Why Do LGBT Seniors Need a Safe Space of Their Own?

Why Do LGBT Seniors Need a Safe Space of Their Own?

 

  • LGBT people born before the mid-1950s grew up without hearing a positive, or even sympathetic, word about homosexuality, let alone bisexuality or the transgender experience. Throughout that period society said they were either sick, criminal, or sinners – sometimes all three. If they had the strength and good fortune to visit a gay bar, the best they heard from their peers was that, yes, we’re sick, but at least we can have a good time in each other’s company.
  • More often, these people exhausted their mental energy keeping their “condition” a secret from everyone. This was not a foolish decision, given that honesty meant risking being thrown out of their homes, disinherited, imprisoned, shunned by religious organizations and family, institutionalized, and, potentially, robbed, beaten, and killed.
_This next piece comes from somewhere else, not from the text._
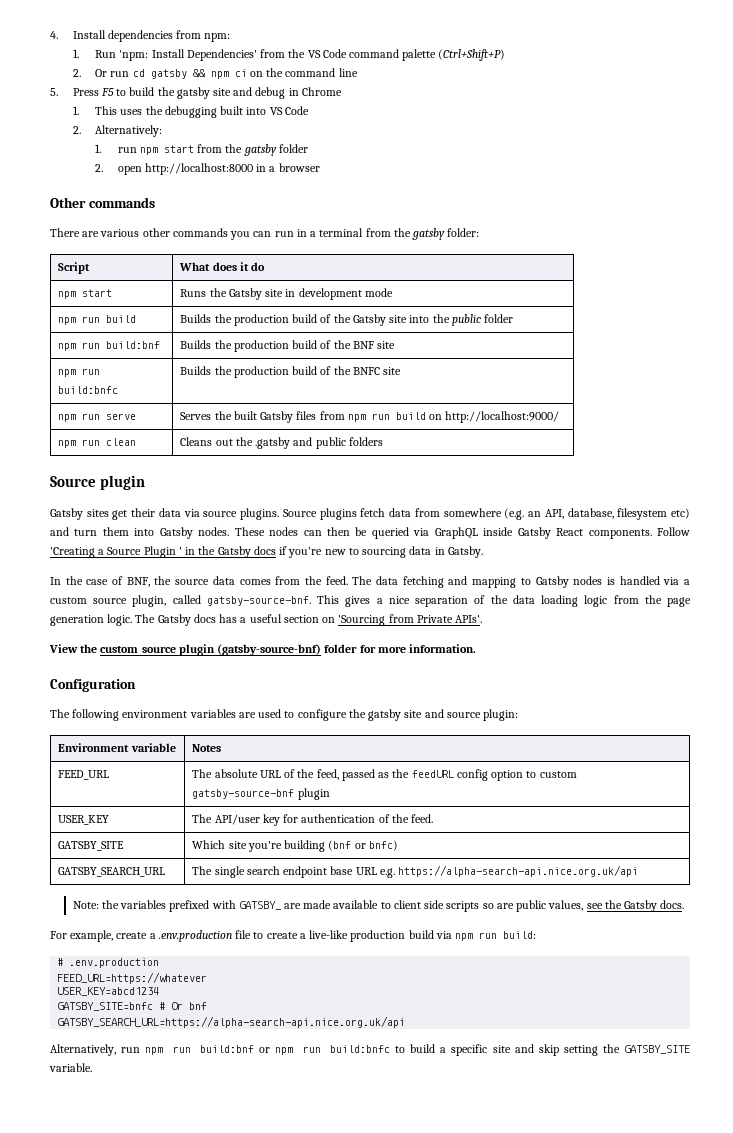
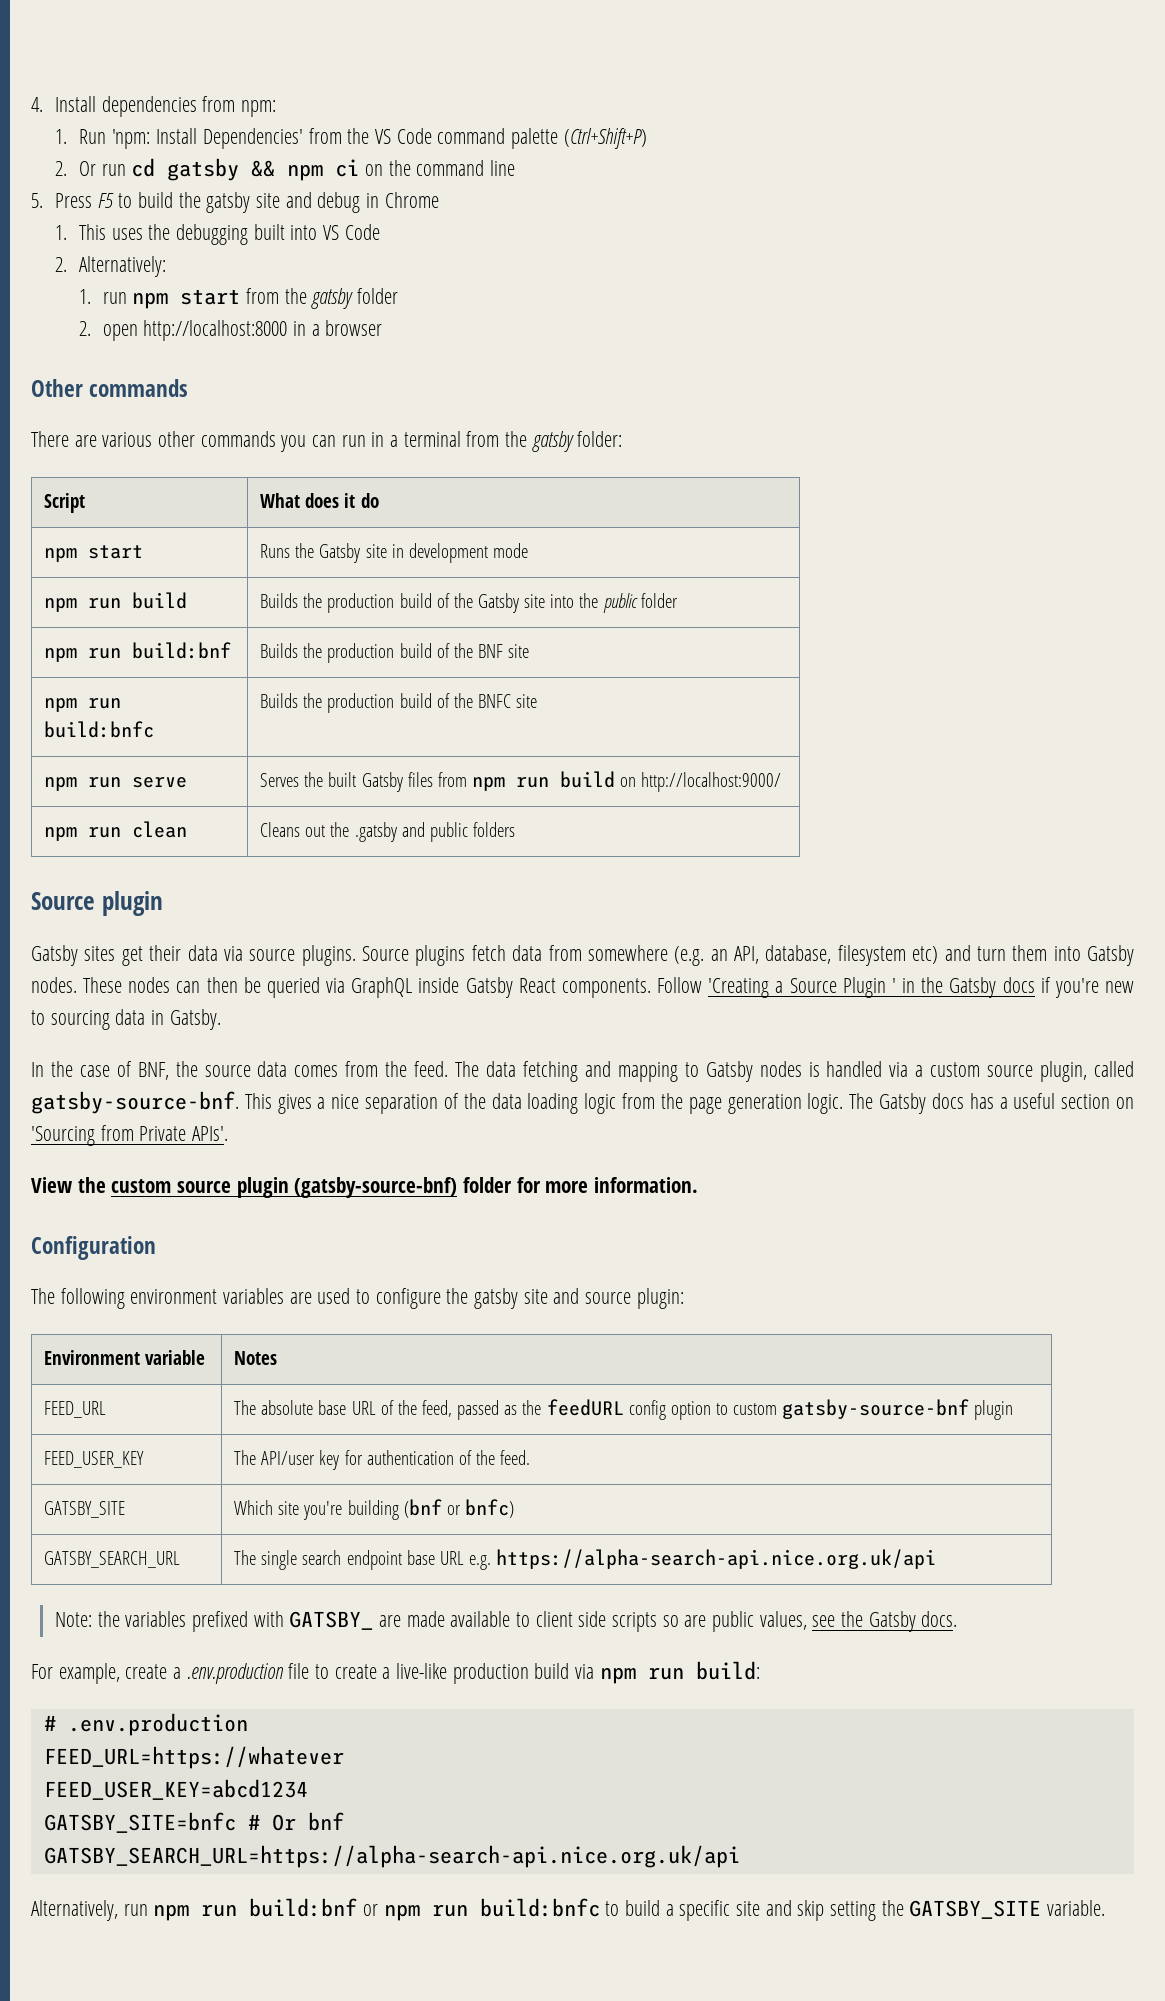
(258, 773) none -> [318,1400,347,1415] base
[58,815,110,825] USER_KEY -> [44,1451,145,1468] FEED_USER_KEY
[57,987,160,996] USER_KEY=abcd1234 -> [43,1779,308,1800] FEED_USER_KEY=abcd1234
Being raised in a homophobic culture meant they learned the same attitudes about gayness as everyone else: they suffered from “internalized homophobia.” Some came to feel they deserved what they got.
  • The impact of this treatment on those who grew old enough to be today’s senior citizens means that many of them, so practiced in concealment, still feel too unsafe even to walk into a social worker’s office to ask for help with a problem, even if that problem is unrelated to their “condition”; believe it or not, they see social workers as authority figures capable of wrecking their lives should they ever be found out. Many have the same fear about medical professionals and other potential sources of service*. Even in more modern times, when an ICU nurse would more likely let them in to visit their life partner, some are too afraid to reveal their relationship, and so their partners sometimes die alone.
  • The effect on those seniors today is often some level of isolation from their community. Even participating in senior center activities can be painful. Reminiscence is an important activity for helping older people feel their life was worth living. Imagine, then, the impact on the closeted seniors who listen to those conversations convinced that they dare not reminisce about their own lives. LGBT seniors need places to gather where they feel safe to be themselves. They need information and referrals from someone they know they can safely talk to. And as their friends and lovers die or lose their capacities, they need a way to expand their circles of informal support. The size of this population is not small: between 1.75 and 4 million across the U.S.**

* “American Geriatrics Society Care of Lesbian, Gay, Bisexual, and Transgender Oder Adults Position Statement,” AGS Ethics Committee (Am Geriatr Soc 63:423-426, 2015).

** U.S. Department of Health and Human Services, Administration for Community Living website, ACL.gov.